No matter how many superhero films get made, Richard Donner’s 1978 classic Superman will always be in my top ten. Why? Because of the sheer wonder and awe, I felt walking out of the theater as an eleven-year-old kid who took a forty-five-minute bus ride and stood in a line for over an hour to see the man of steel fly. I felt that same joy when reading the character’s comic books and fantasizing about what all this action would look like for real. Plus, it was the first serious superhero film, and its failure would’ve had severe repercussions on the genre going forward.
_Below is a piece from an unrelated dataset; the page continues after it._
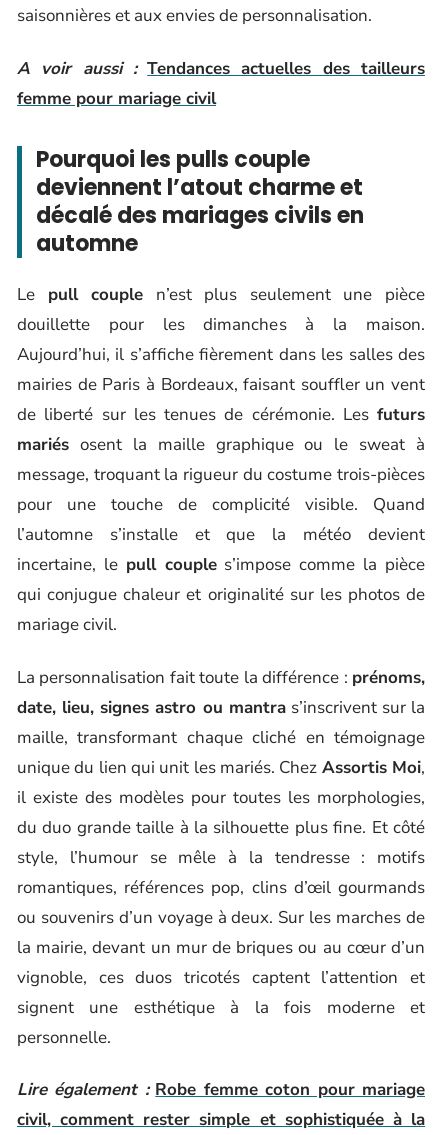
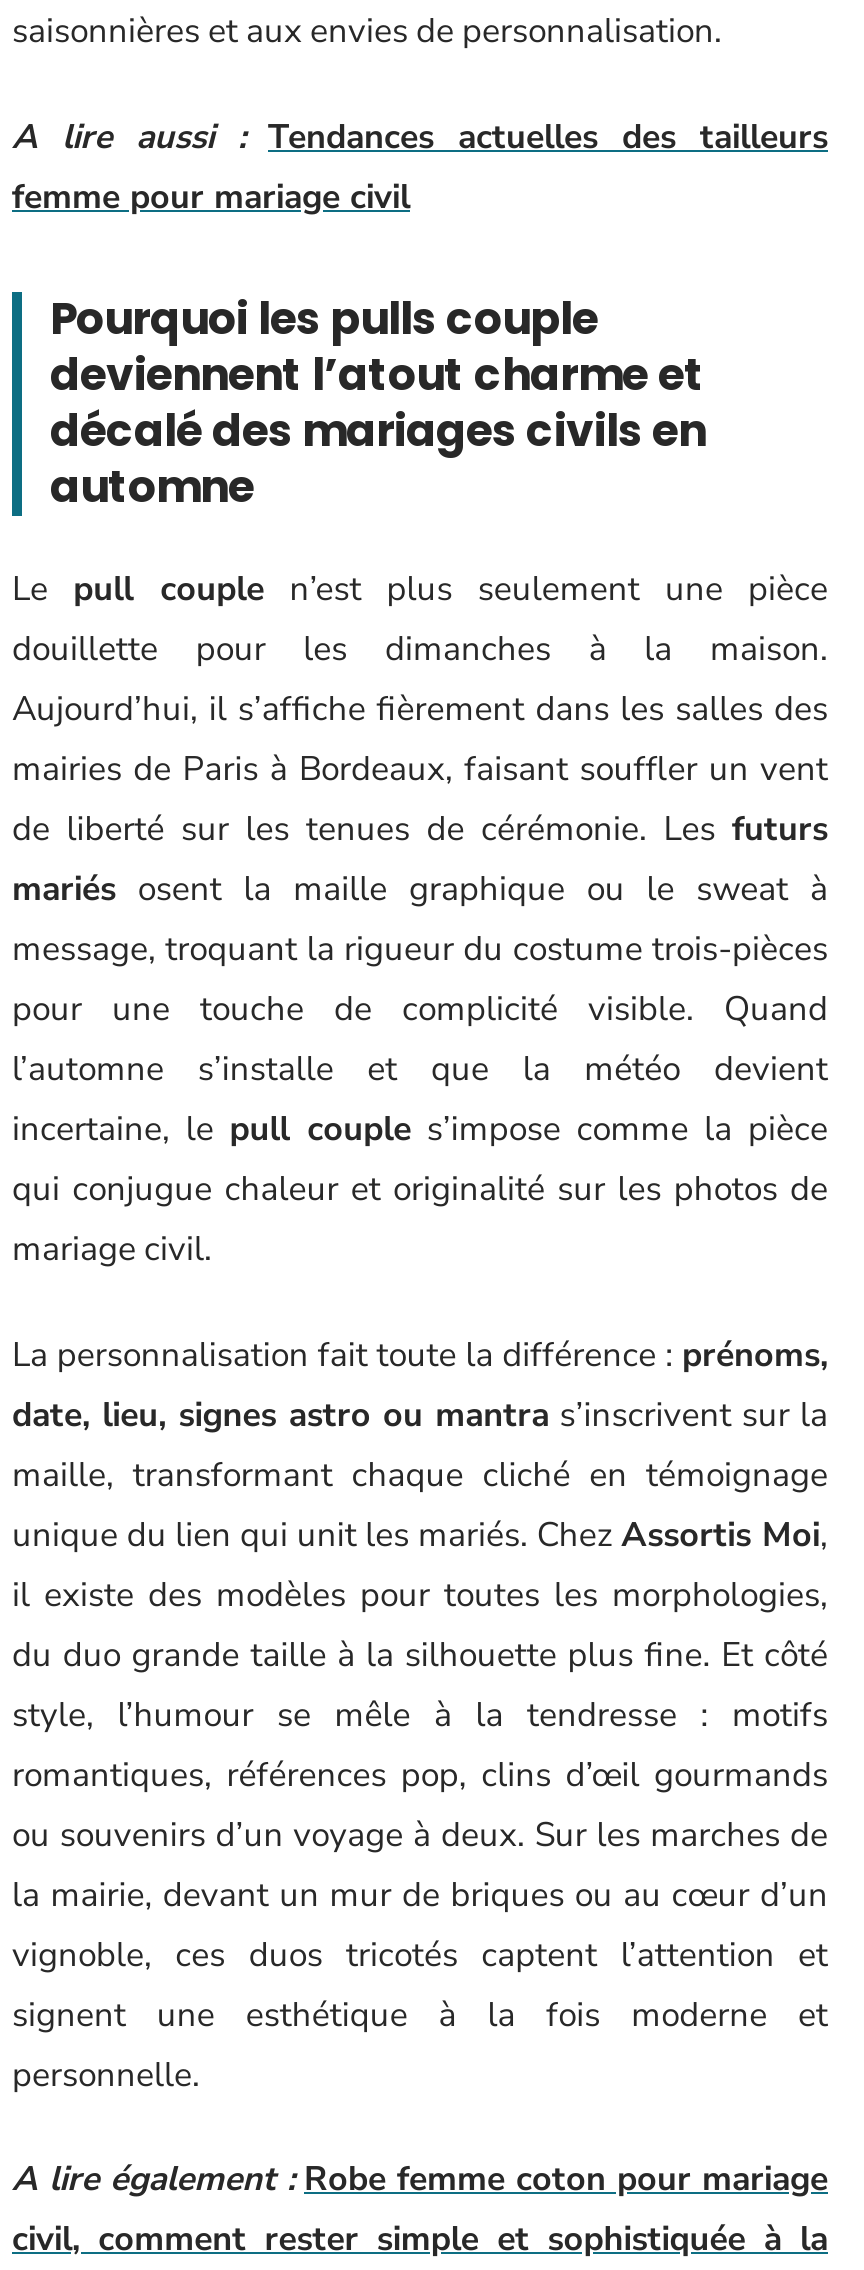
- A voir aussi : Tendances actuelles des tailleurs
+ A lire aussi : Tendances actuelles des tailleurs

- Lire également : Robe femme coton pour mariage
+ A lire également : Robe femme coton pour mariage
Being the first out of the gate is essential because it obviously sets a precedent. As tired as we are now of origins, Superman set the gold standard for such stories. Where films of the past used wires and cheap effects to create the illusion of flight, the crew here innovated green screen, composting, and matte painting techniques to reach great heights and usher in the phrase “movie magic” (Ok, maybe Star Wars really ushered it in).
Created in 1938 by Jerry Siegel and Joe Shuster, by the time Doneer unleashed his iconic film to the world, everyone already had an indelible image of who Superman was, what he looked like, and his belief in “truth, justice, and the American way.” For those of us, who were around in ’78, Christopher Reeve was and is still the quintessential Superman. Reeve looked and acted just like the last son of Krypton; the comparison was undeniable.
“…the destruction of Krypton, Clark Kent growing up, and finally, embracing his inner-hero…”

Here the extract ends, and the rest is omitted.